Many-electron expansion: A density functional hierarchy for strongly correlated systems

Density functional theory (DFT) is the de facto method for the electronic structure of weakly correlated systems. But for strongly correlated materials, common density functional approximations break down. Here, we derive a many-electron expansion (MEE) in DFT that accounts for successive one-, two-, three-, ... particle interactions within the system. To compute the correction terms, the density is first decomposed into a sum of localized, nodeless one-electron densities (${\rho }_i$). These one-electron densities are used to construct relevant two- (${\rho }_i+{\rho }_j$), three- (${\rho }_i+{\rho }_j+{\rho }_k$), ... electron densities. Numerically exact results for these few-particle densities can then be used to correct an approximate density functional via any of several many-body expansions.
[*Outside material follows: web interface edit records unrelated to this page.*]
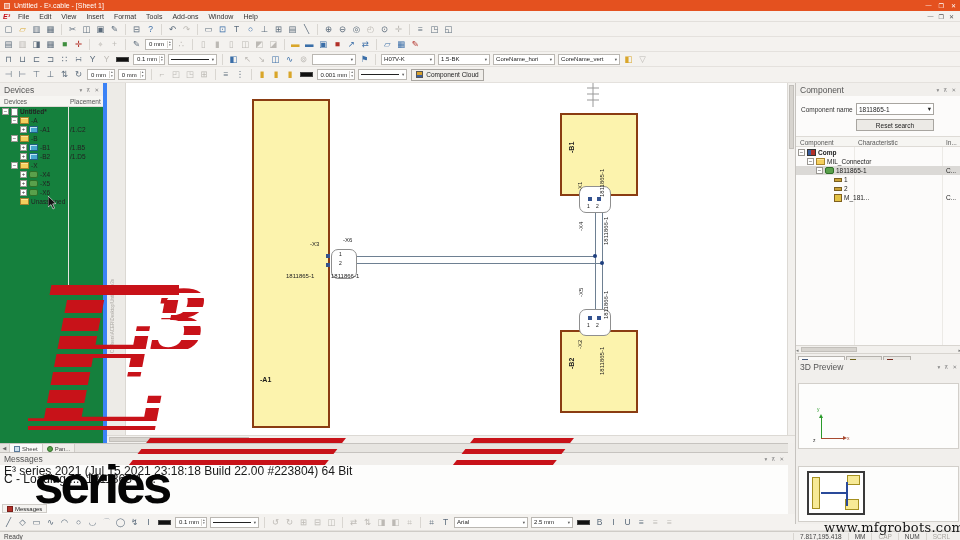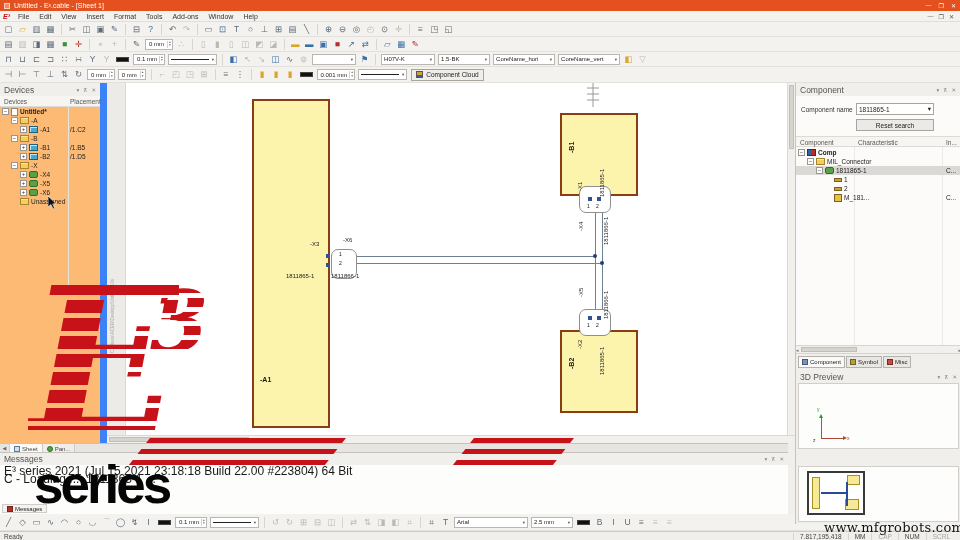--- a/index.html
+++ b/index.html
@@ -27,21 +27,21 @@
 .combo{flex:none;display:inline-flex;align-items:center;justify-content:space-between;height:11px;border:1px solid #bab7b2;background:#fff;font-size:6px;padding:0 2px;margin:0 1px}
 .combo .ca{font-size:4.5px;color:#555;margin-left:3px}
 .lineswatch{width:38px;height:0;border-top:1px solid #222}
 .swatch{flex:none;width:13px;height:5px;background:#111;margin:0 2px;border:1px solid #444}
 .tbtn{flex:none;display:inline-flex;align-items:center;gap:3px;height:12px;border:1px solid #a8a5a0;background:#f0eeea;font-size:6.5px;padding:0 4px;margin-left:2px}
 .cc-ico{width:7px;height:7px;background:linear-gradient(180deg,#d8a02a 50%,#3a5f9e 50%);border:1px solid #555}
 
 .panel-h{height:13px;display:flex;align-items:center;padding:0 4px;font-size:8.5px;color:#555;background:#f1efec}
 .ph-ctl{margin-left:auto;display:flex;gap:4px;color:#888;font-size:5.5px}
 
-.devices-panel{position:absolute;left:0;top:83px;width:107px;height:360px;background:#fdba74;border-right:7px solid #3b82f6}
+.devices-panel{position:absolute;left:0;top:83px;width:107px;height:360px;background:#15803d;border-right:4px solid #3b82f6}
 .colhead{position:relative;height:11px;border-bottom:1px solid #dedbd6;background:#f6f5f2;font-size:6.5px;color:#555}
 .dev-col1{position:absolute;left:4px;top:2px}.dev-col2{position:absolute;left:70px;top:2px}
 .dev-colline{position:absolute;left:68px;top:24px;width:1px;height:182px;background:#e6e4e0}
 .tree{position:relative}
 .trow{display:flex;align-items:center;height:9px;font-size:6.5px;color:#222;position:relative;padding-left:2px}
 .tind{flex:none}
 .texp{flex:none;width:7px;height:7px;border:1px solid #9a9792;background:#fff;font-size:6px;line-height:5px;text-align:center;color:#333;margin-right:2px}
 .texp.hid{visibility:hidden}
 .ti{flex:none;width:9px;height:7px;margin-right:2px}
 .ti.folder{background:#f5cf5d;border:1px solid #a8842c;box-shadow:inset 0 1px 0 #fce49a}
@@ -86,21 +86,21 @@
 .cp-tree{position:absolute;left:0;top:52px;width:165px}
 .cp-scroll{position:absolute;left:0;top:263px;width:165px;height:8px;background:#f2f0ed;border-bottom:1px solid #d8d5d0;display:flex;align-items:center;font-size:5px;color:#777}
 .cp-sthumb{width:56px;height:5px;background:#d7d4cf;border:1px solid #c2bfba;margin-left:2px}
 .cp-tabs{position:absolute;left:0;top:271px;width:165px;height:14px;display:flex;align-items:flex-end;padding-left:2px;gap:1px}
 .ctab{display:flex;align-items:center;gap:2px;height:12px;padding:0 3px;font-size:6px;background:#e9e7e3;border:1px solid #b5b2ad}
 .ctab.active{background:#fbfaf9}
 .ctico{width:6px;height:6px}
 .ct0{background:#7a92b8;border:1px solid #44597a}
 .ct1{background:#b3a23a;border:1px solid #6f641f}
 .ct2{background:#c05040;border:1px solid #7a2a20}
-.p3d-head{position:absolute;left:0;top:287px;width:165px}
+.p3d-head{position:absolute;left:0;top:277px;width:165px}
 .p3d-body{position:absolute;left:2px;top:300px;width:161px;height:66px;background:#fdfdfc;border:1px solid #d2cfca}
 .ax{position:absolute;font-size:5px}
 .ax-vline{position:absolute;left:22px;top:32px;width:1px;height:22px;background:#2a9a2a}
 .ax-vhead{position:absolute;left:20px;top:28px;width:0;height:0;border:2px solid transparent;border-bottom:4px solid #2a9a2a}
 .ax-hline{position:absolute;left:22px;top:54px;width:22px;height:1px;background:#a84a30}
 .ax-hhead{position:absolute;left:44px;top:52px;width:0;height:0;border:2px solid transparent;border-left:4px solid #a84a30}
 .pv-head{position:absolute;left:0;top:370px;width:165px}
 .pv-body{position:absolute;left:2px;top:383px;width:161px;height:56px;background:#fdfdfc;border:1px solid #d2cfca}
 .pv-thumb{position:absolute;left:8px;top:4px;width:58px;height:44px;border:2px solid #3a3a3a;background:#fff}
 .mini{position:absolute}

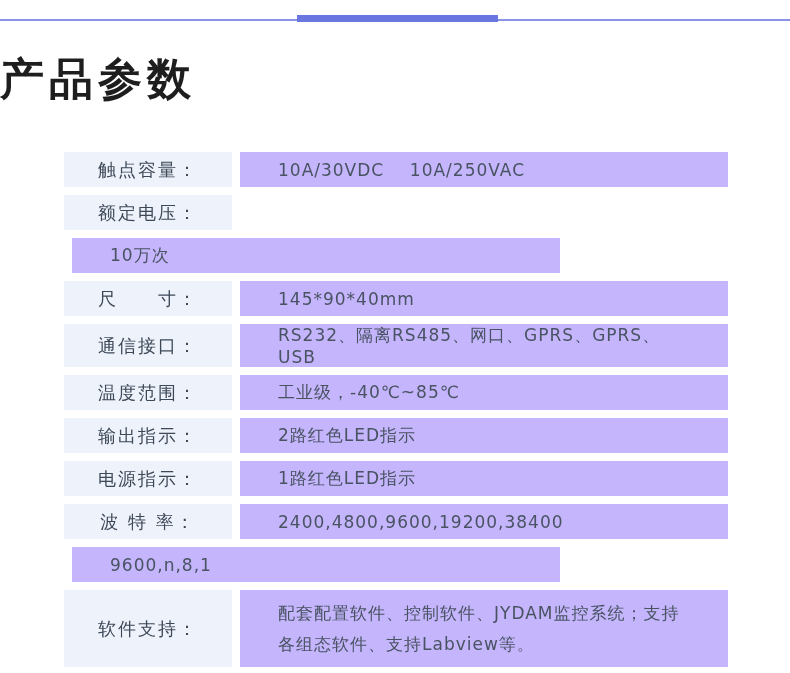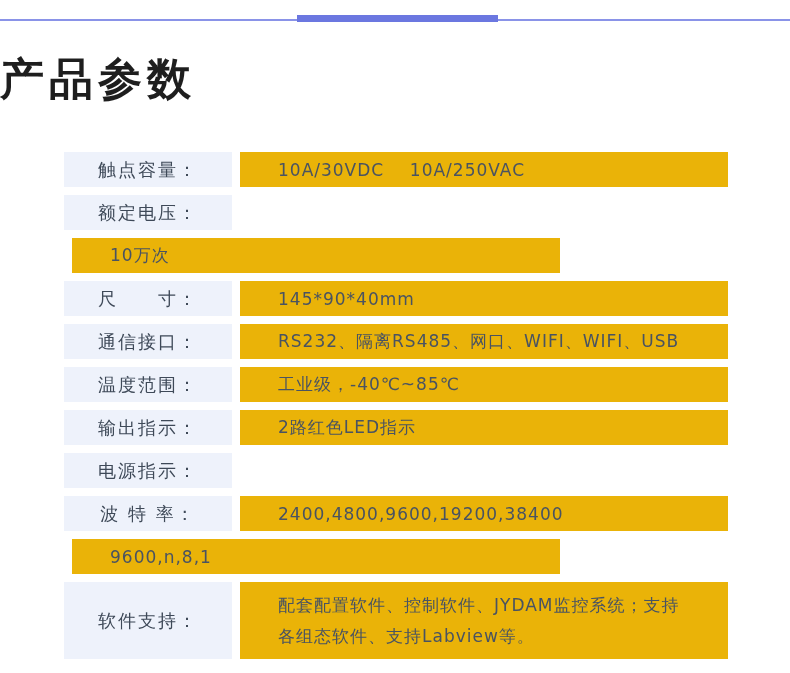--- a/index.html
+++ b/index.html
@@ -65,21 +65,21 @@
     font-size: 18px;
     letter-spacing: 2px;
     color: #3e4958;
     white-space: pre-wrap;
     text-align: center;
   }
   .spec-value {
     width: 488px;
     margin-left: 8px;
     min-height: 35px;
-    background: #eab308;
+    background: #c4b5fd;
     display: flex;
     align-items: center;
     box-sizing: border-box;
     padding-left: 38px;
     padding-right: 32px;
     font-size: 17px;
     letter-spacing: 1px;
     color: #495362;
     white-space: pre-wrap;
   }
@@ -116,35 +116,36 @@
     <div class="spec-value">10万次</div>
   </div>
 
   <div class="spec-row">
     <div class="spec-label">尺　　寸：</div>
     <div class="spec-value">145*90*40mm</div>
   </div>
 
   <div class="spec-row">
     <div class="spec-label">通信接口：</div>
-    <div class="spec-value">RS232、隔离RS485、网口、WIFI、WIFI、USB</div>
+    <div class="spec-value">RS232、隔离RS485、网口、GPRS、GPRS、USB</div>
   </div>
 
   <div class="spec-row">
     <div class="spec-label">温度范围：</div>
     <div class="spec-value">工业级，-40℃~85℃</div>
   </div>
 
   <div class="spec-row">
     <div class="spec-label">输出指示：</div>
     <div class="spec-value">2路红色LED指示</div>
   </div>
 
   <div class="spec-row">
     <div class="spec-label">电源指示：</div>
+    <div class="spec-value">1路红色LED指示</div>
   </div>
 
   <div class="spec-row">
     <div class="spec-label">波 特 率：</div>
     <div class="spec-value">2400,4800,9600,19200,38400</div>
   </div>
 
   <div class="spec-row">
     <div class="spec-value">9600,n,8,1</div>
   </div>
We show that the resulting hierarchy gives accurate results for several important model systems: the Hubbard and Peierls-Hubbard models in 1D and the pure Hubbard model in 2D. We further show that the method is numerically convergent for strongly correlated systems: applying successively higher order corrections leads to systematic improvement of the results. MEE thus provides a hierarchy of density functional approximations that applies to both weakly and strongly correlated systems.

Figure 1

Localized pair densities for 1D Hubbard model at (a) nonperiodic filling $(\langle n\rangle =0.9)$, (b) periodic filling $(\langle n\rangle =1.0)$. Lattice sites are represented by black circles, while each pair density is marked by one color. The black dashed line is the total density for each site. Note that the pair density picture is incomplete in (a) because the remainder of the lattice is truncated.

Figure 2

Energy per site and its errors for 1D Hubbard model as a function of site occupancy $\langle n\rangle$.

Figure 3

Energy for 30-site Peierls-Hubbard model as a function of bond shift parameter $\varphi$ ($U=8$, $\langle n\rangle =1$, $\omega =2.8t$).